Being a Political Cs. Mayor in college, I knew when I set my eyes on “The Tragedy of Fidel Castro” by Joao Cerqueira , that it would be an interesting read, but I never expected what I found. I am the type of reader that looks for 100 % showing and 0 % telling, and will always tell authors to avoid telling.. Furthermore, as a writer myself I avoid poetic writing at all costs, unless I am producing a poem. So, to find myself hooked on a book which was poetic in its entirety and told the entire story was a big surprise. Not only did the writing work but the mix of politics and religion was superb.

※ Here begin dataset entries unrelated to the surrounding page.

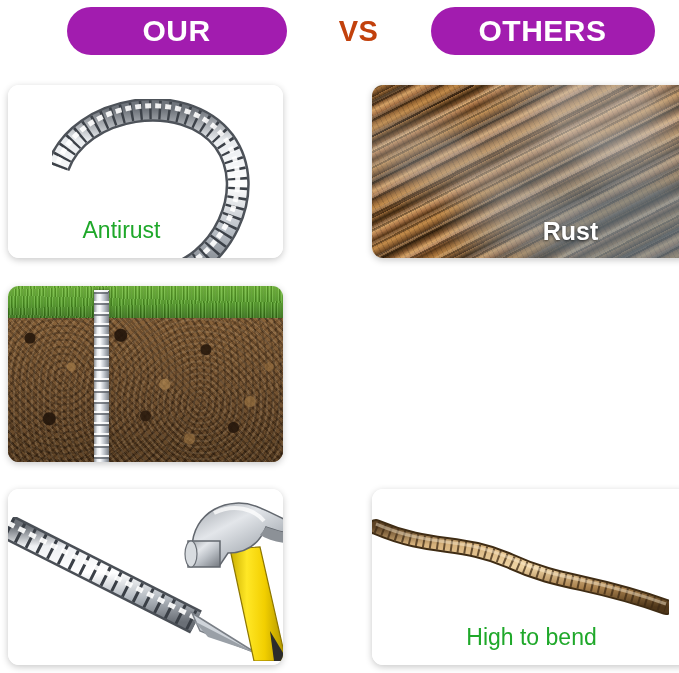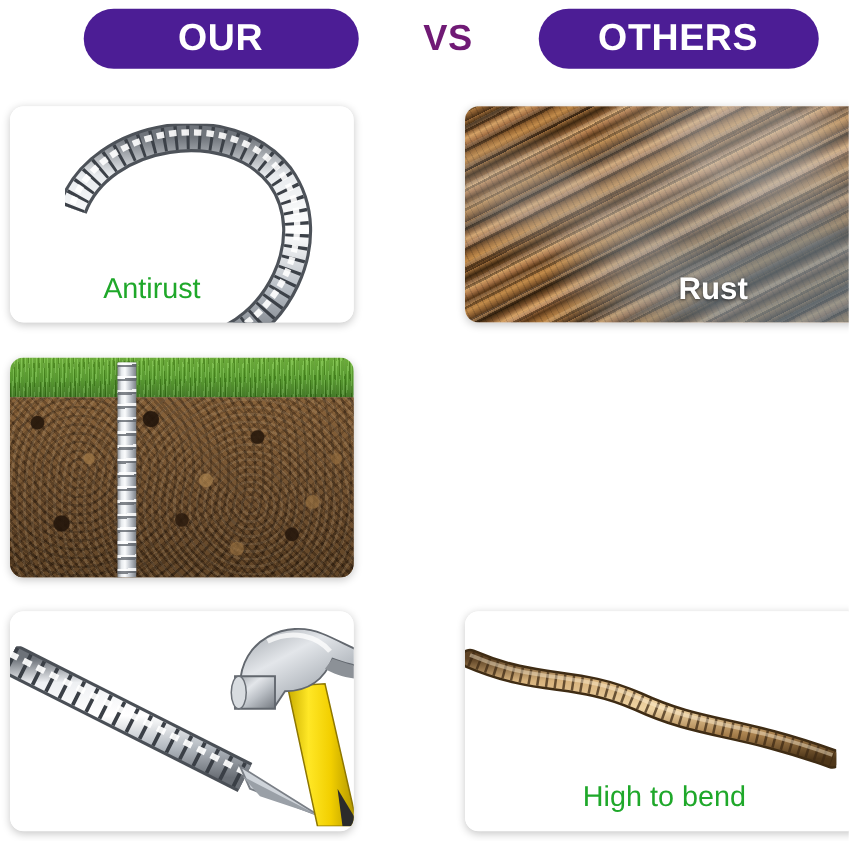--- a/index.html
+++ b/index.html
@@ -19,36 +19,36 @@
   .header {
     position: absolute;
     left: 0; top: 0;
     width: 679px; height: 62px;
     display: flex;
     align-items: center;
     justify-content: center;
     gap: 0px;
   }
   .pill {
-    background: #4c1d95;
+    background: #a21caf;
     border-radius: 40px;
     height: 48px;
     display: flex;
     align-items: center;
     justify-content: center;
     color: #ffffff;
     font-weight: bold;
     font-size: 30px;
     letter-spacing: 0.5px;
   }
   .pill-our { width: 220px; margin-left: 42px; }
   .vs {
     width: 144px;
     text-align: center;
-    color: #701a75;
+    color: #c2410c;
     font-weight: bold;
     font-size: 29px;
     letter-spacing: 0.5px;
   }
   .pill-others { width: 224px; text-align: center; }
 
   
   .grid {
     position: absolute;
     left: 0; top: 62px;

Joao Cerqueira produced a well written and unusual satire presenting one of the most delicate historical times of the US. We have Castro vs. JFK, God, and Jesus all in the same story. We then see fiction, history, and scripture hold hands as they take the reader inside the minds of the protagonists of one of the most dangerous political eras of the twentieth century.
Castro’s perfect spy is captured in the US and set free by JFK. He returns to Cuba confused by how different he feels about capitalism now that he has lived it, as he walks down the streets of his changed hometown. He stops at a bar and falls for a beautiful woman as they danced together. Little did he know that he was dancing with Castro in disguise. This picturesque and almost cartoon like scene is Cerqueira’s signature within a poetic story telling style.
Not an action or plot driven fiction, but a somewhat rhetoric and some cases musical narration with vivid scenes filled with imagery and dialog story, “The Tragedy of Castro” by Joao Cerqueira is for all readers who enjoy different and unique writing style and story. Well done!